Compared to Example 1, clay purity was reduced to 99.2% alumina, 0.2% magnesium oxide was added as a grain growth inhibitor and 0.5% chromium oxide was added as a coloring agent. The other operations were the same as in Example 1.

The draft funnels produced according to Examples 1 and 3 had a continuous channel smoother than the feed part of the funnel. The roughness depth Ra was 0.2 µm in the continuous channel in both examples, and 0.4 µm in the feed area of the funnel.
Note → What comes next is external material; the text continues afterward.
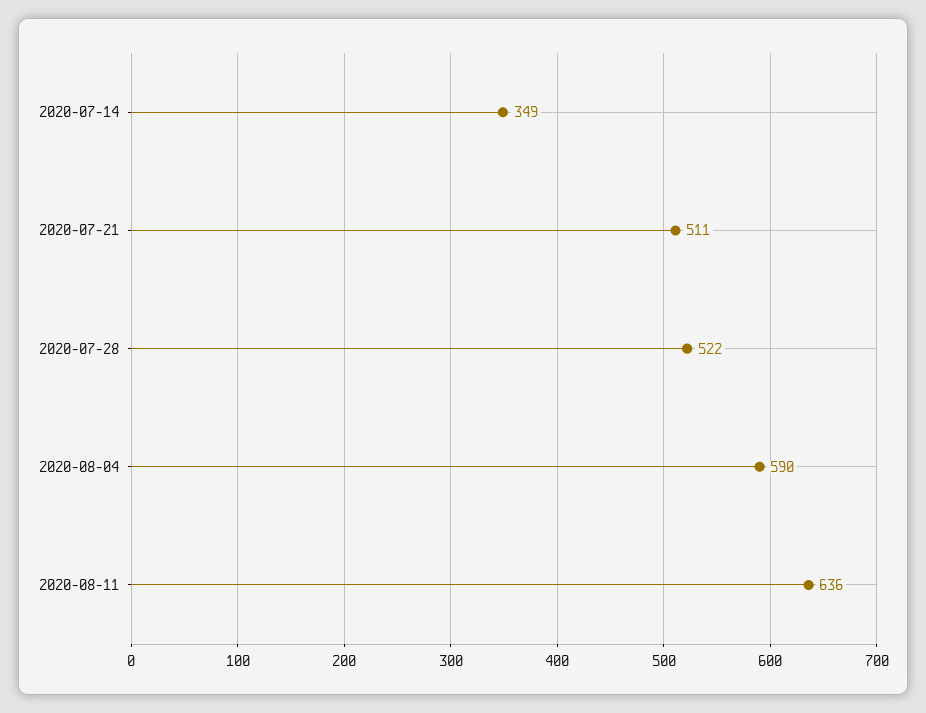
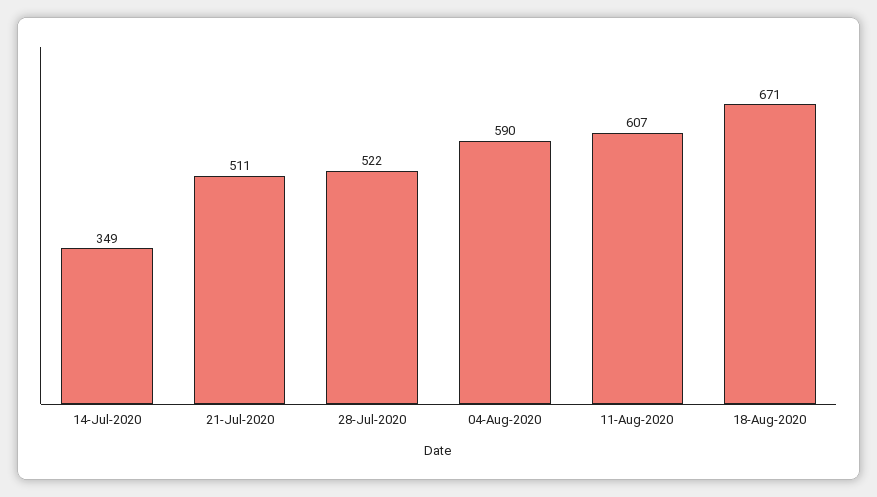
2020-08-11: 636 -> 607
18-Aug-2020: none -> 671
The extruded funnel produced according to Example 2 was equally smooth in both the feed section and the continuous channel, both surfaces being polished, and had a larger radius in cross section of the funnel feed section as compared to the extract funnels of Examples 1 and 3. The extruded funnel had a radius of 12 mm and an arc of 115 °, while the extruded funnels had a radius of 5 M and an arc of 90 °.

Claims (2)

SUBJECT OF THE INVENTION A yarn draw-off device for spinning staple fibers which are fed continuously in the form of a fiber strand into a spinning rotor, wherein the staple fibers are withdrawn axially under tension from a spinning rotor by a ceramic material withdrawal funnel comprising a feed section and a continuous channel. in that at least the contact surface of the funnel (1) is of sintered alumina, having a purity of over 99% and a density of more than 3,9θ · Device according to claim 1, characterized in that the draw-off funnel (1) has a roughness depth of 0.2 to 0.7 µm in the region of the inlet part (2) and a roughness depth of at most 0.2 in the region of the continuous channel (3). / um.